Primero, se alude a los nuevos tiempos del pensamiento. Ya no hay corrientes que se presten a debates generales, sino que las humanidades se repliegan en la hiperespecialización. En efecto, se han agotado los grandes paradigmas, como el marxista o el estructuralista, de pretensiones totalizantes. Ahora bien, señala Le Monde, a la vez, el éxito relativo de obras de filosofía vulgarizada o en su versión ética indica una cierta necesidad de llenar el hueco dejado por las vulgatas marxista, freudiana o nietzscheana.

La segunda y quizá más importante explicación de la crisis se ha de buscar en los motivos del escaso entusiasmo de los universitarios. Le Monde cede la palabra a Pierre Nora, profesor de la Escuela de Altos Estudios en Ciencias Sociales (París) y director de dos colecciones de pensamiento con el sello de Gallimard, así como de la revista Le Débat. Según él, hay un estilo de lectura que experimenta una caída profunda en la Universidad: la lectura desinteresada. “La masa estudiantil no lee más que para el examen; por tanto, no cabe esperar que compren, aparte de manuales, más que libros de bolsillo”.

Aquí tercia Michel Pierssens, profesor de literatura en la Universidad de Montreal y director de la revista SubStance (Universidad de Wisconsin), con un comentario publicado también en Le Monde (30-IV-97). Pierssens echa la culpa al sistema universitario francés, muy distinto del norteamericano, en el que trabaja. Así, dice que, como se observa en Estados Unidos, las librerías florecen junto a las bibliotecas universitarias más ricas y mejor surtidas, donde los estudiantes toman contacto con los debates intelectuales y se sienten estimulados a adquirir las obras que los prolongan. En cambio, los alumnos franceses encuentran bibliotecas poco accesibles, mal abastecidas y masificadas.

Pierssens culpa también al “absurdo sistema de oposiciones” francés, que premia la repetición, los programas inmutables, las bibliografías rancias. Así, el dinero de que los estudiantes disponen para comprar libros se consume en manuales, utilitarios y nada originales, que son el maná de los profesores, mientras las obras que presentan los debates de actualidad no son incorporados a las listas de lecturas obligatorias o recomendadas.

Pierssens examina la opinión, propuesta por otros, de que las editoriales universitarias –escasas en Francia– podrían rectificar la tendencia. Él se muestra de acuerdo, pero señala una condición. Recuerda que la edición universitaria pasó una grave crisis hace veinte años. La superó cuando los profesores que dirigían esas editoriales fueron sustituidos por profesionales de la edición con mejor olfato para los temas que pueden interesar al público.

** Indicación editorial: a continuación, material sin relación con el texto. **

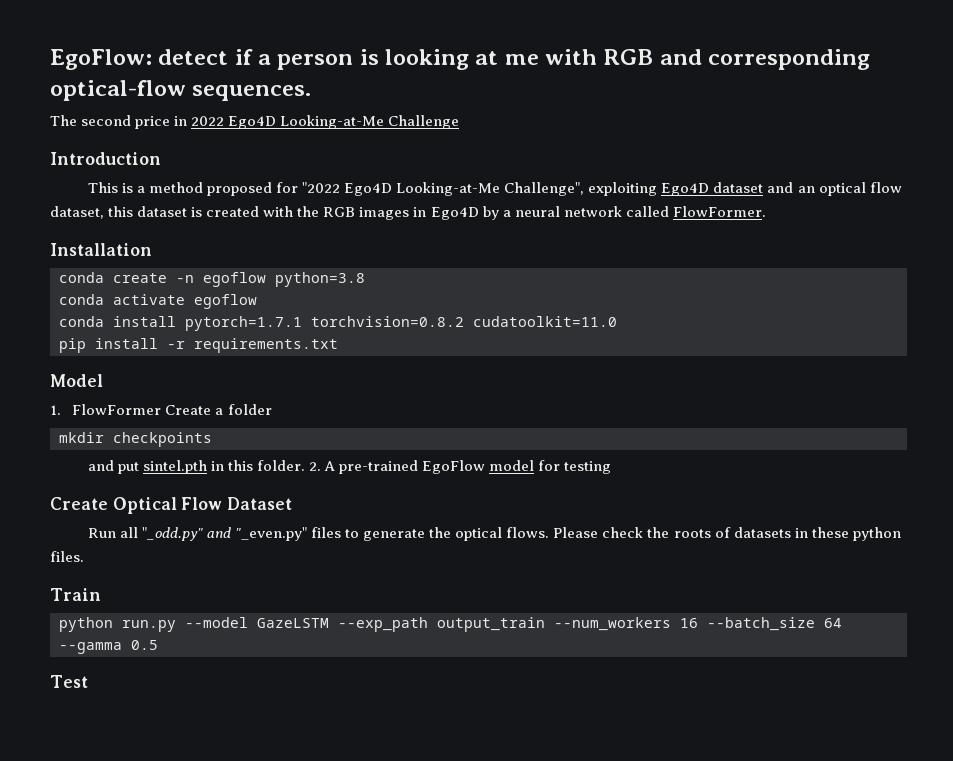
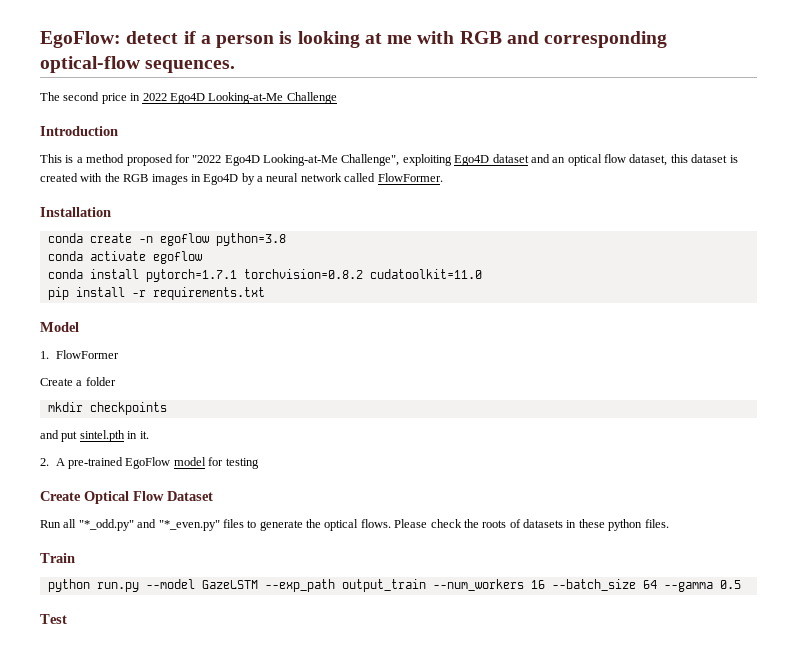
- 1. FlowFormer Create a folder
+ 1. FlowFormer
+ Create a folder
- and put sintel.pth in this folder. 2. A pre-trained EgoFlow model for testing
+ and put sintel.pth in it.
+ 2. A pre-trained EgoFlow model for testing
- Run all "_odd.py" and "_even.py" files to generate the optical flows.
+ Run all "*_odd.py" and "*_even.py" files to generate the optical flows.

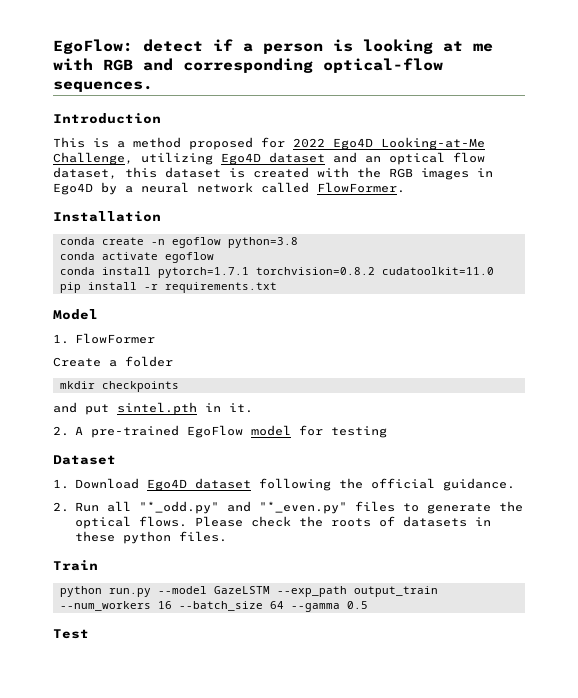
- The second price in 2022 Ego4D Looking-at-Me Challenge
- This is a method proposed for "2022 Ego4D Looking-at-Me Challenge", exploiting Ego4D dataset and an optical flow dataset, this dataset is created with the RGB images in Ego4D by a neural network called FlowFormer.
+ This is a method proposed for 2022 Ego4D Looking-at-Me Challenge, utilizing Ego4D dataset and an optical flow dataset, this dataset is created with the RGB images in Ego4D by a neural network called FlowFormer.
- Create Optical Flow Dataset
- Run all "*_odd.py" and "*_even.py" files to generate the optical flows.
+ Dataset
+ 1. Download Ego4D dataset following the official guidance.
+ 2. Run all "*_odd.py" and "*_even.py" files to generate the optical flows.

Pero Francia no es un terreno baldío. Últimamente asiste a un renacimiento del debate intelectual –filosófico, concretamente– fuera de las aulas: en los cafés. Los pensadores que han resucitado esta costumbre de los maestros de postguerra son gente corriente: estudiantes, profesores y también empleados o amas de casa. El mérito es del profesor Marc Santet, que hace cuatro años inició una tertulia filosófica en un café de la Plaza de la Bastilla, en París, los domingos por la mañana. Ahora hay 25 cafés-philos en la capital y otros tantos en el resto del país. Una característica de estas reuniones, a las que puede asistir cualquiera, es que evitan la política y se centran en temas de siempre: la eternidad, naturalmente, el bien y el mal, si la libertad consiste en aceptar el destino... Séneca y los demás estoicos son autores estimados en muchas de ellas.